Суматоха в помещении тюремного смотрителя была так сильна, что это показывало все увеличивающуюся опасность. А секондини, ушедший просить разрешения вывести нас отсюда, не возвращался! Наконец, показалось мне, что я слышу его голос. Я прислушался, но слов разобрать не мог. Жду, надеюсь, напрасно! Никто не идет. Возможно ли, что не разрешено перевести нас в безопасное от огня место? Или нам уже больше нет средств к спасению? Или, может, тюремный смотритель и его жена мечутся, чтобы спасти самих себя, и никто не думает о бедных, запертых в клетку?
«Да в конце концов, — снова думал я, — это не есть философия, это не есть религия! Не лучше ли я сделаю, если приготовлюсь к тому, чтобы увидеть пламя, входящее в мою комнату и готовое пожрать меня?»
Между тем шум утих. Мало-помалу не стало слышно ничего. Было ли это доказательством того, что пожар прекратился? Или все те, кто только мог, убежали и не осталось здесь больше никого, кроме жертв, обреченных на столь жестокую смерть?

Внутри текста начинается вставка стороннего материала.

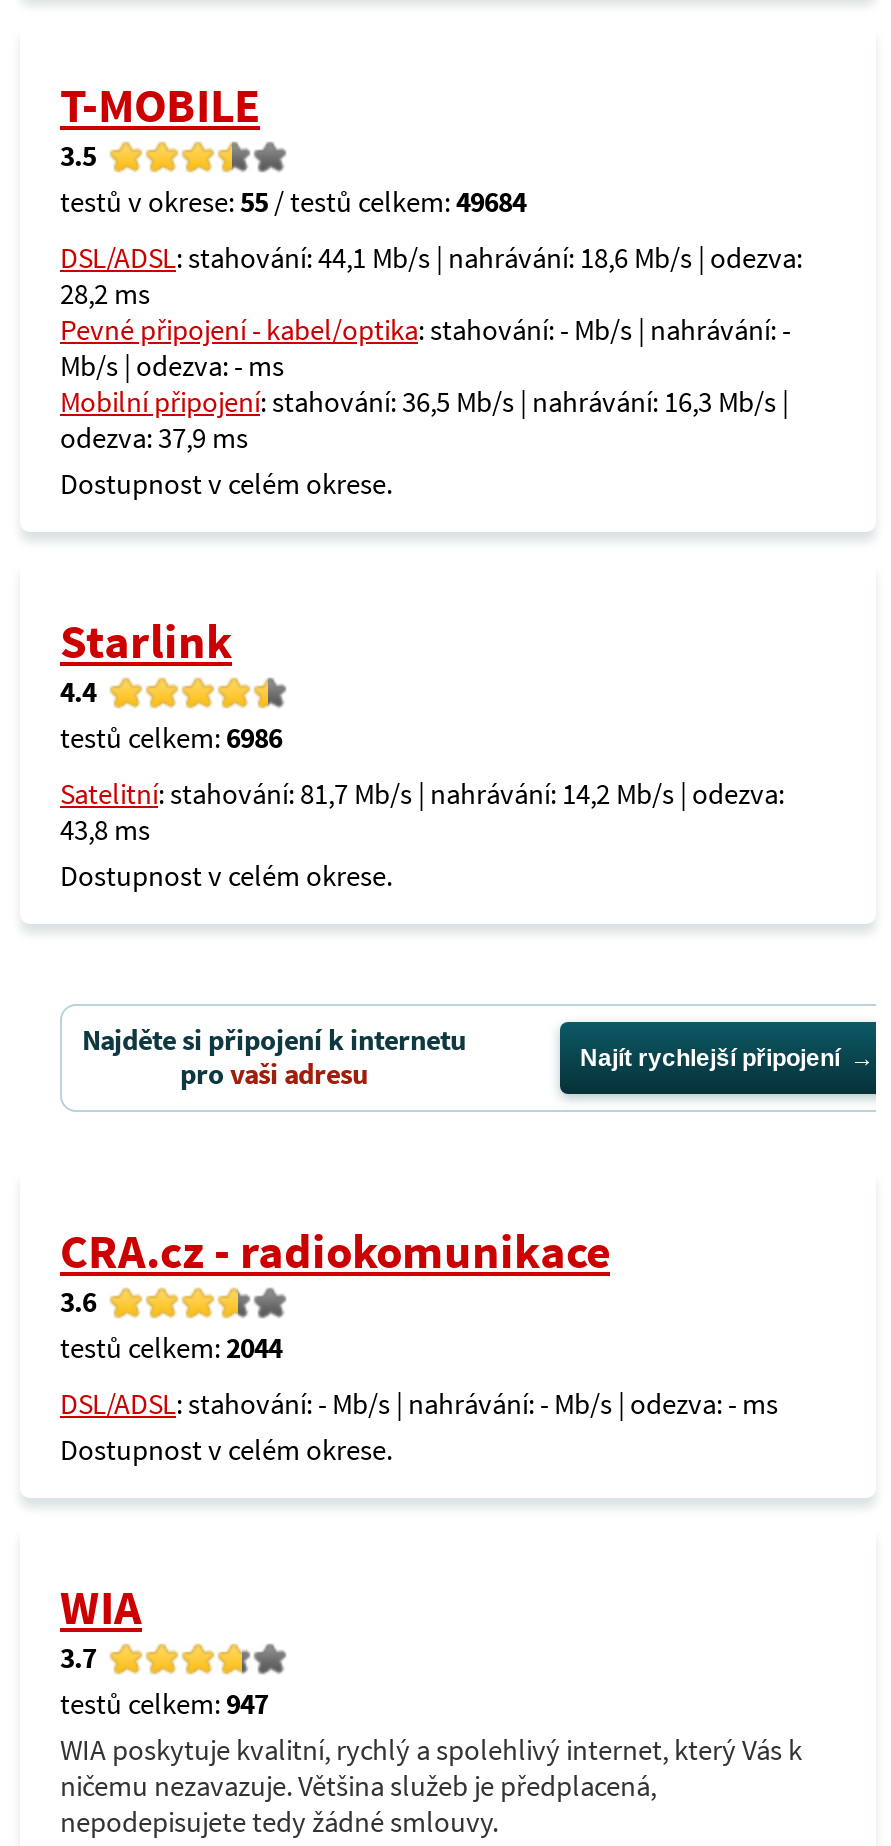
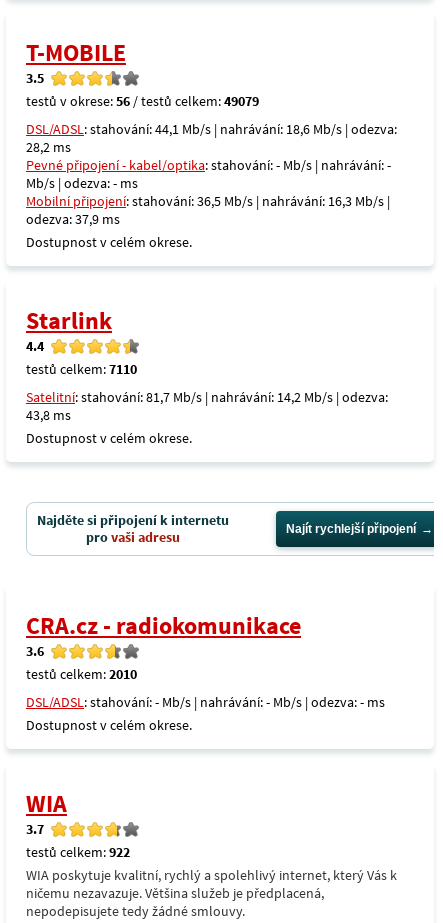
- testů v okrese: 55 / testů celkem: 49684
+ testů v okrese: 56 / testů celkem: 49079

- testů celkem: 6986
+ testů celkem: 7110

- testů celkem: 2044
+ testů celkem: 2010

- testů celkem: 947
+ testů celkem: 922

Стоявшая тишина меня успокоила: я понял, что, должно быть, пожар потушили.
Я лег в постель и упрекал себя в трусости, и теперь, когда уже больше нечего было бояться, что я сгорю живым, я жалел о том, что не сгорел: лучше бы мне было сгореть, чем через несколько дней быть убитому людьми.
На следующее утро я узнал от Тремерелло, какой был пожар, и смеялся над тем страхом, какой был у Тремерелло, по его словам: как будто мой страх не равнялся его страху или не был больше его.
11 января 1822 года, около 9 часов утра, Тремерелло воспользовался случаем придти ко мне и, взволнованный, говорит:
— Знаете ли вы, что на острове Сан-Микеле ди Мурано, недалеко от Венеции, есть тюрьма, где находится, может быть, больше сотни карбонариев?
— Вы мне как-то говорили об этом. Ну… что же вы хотите сказать?.. Да, ну, говорите же! Может быть, и там есть осужденные?
— Да, есть.
— Кто?
— Не знаю.
— Не там ли мой несчастный Марончелли?
— Ах, синьор, не знаю я, не знаю, кто там есть. — И он ушел, страшно взволнованный и смотря на меня с состраданием.
Немного времени спустя, пришел тюремный смотритель в сопровождении секондини и какого-то человека, которого я никогда не видал. Смотритель казался смущенным. Новоприбывший заговорил:
— Синьор, комиссия приказала, чтобы вы следовали за мной.
— Идем, — сказал я, — а кто же вы?
— Я смотритель тюрем Сан-Микеле, куда вы должны быть переведены.
Смотритель свинцовых тюрем передал последнему мои деньги, которые у него были в руках. Я попросил и получил позволение сделать подарок секондини. Я привел в порядок свое платье, взял Библию под мышку и отправился. Когда мы спускались по этим бесконечным лестницам, Тремерелло украдкой пожал мне руку, казалось, он хотел мне этим сказать: «Несчастный! Ты погиб.»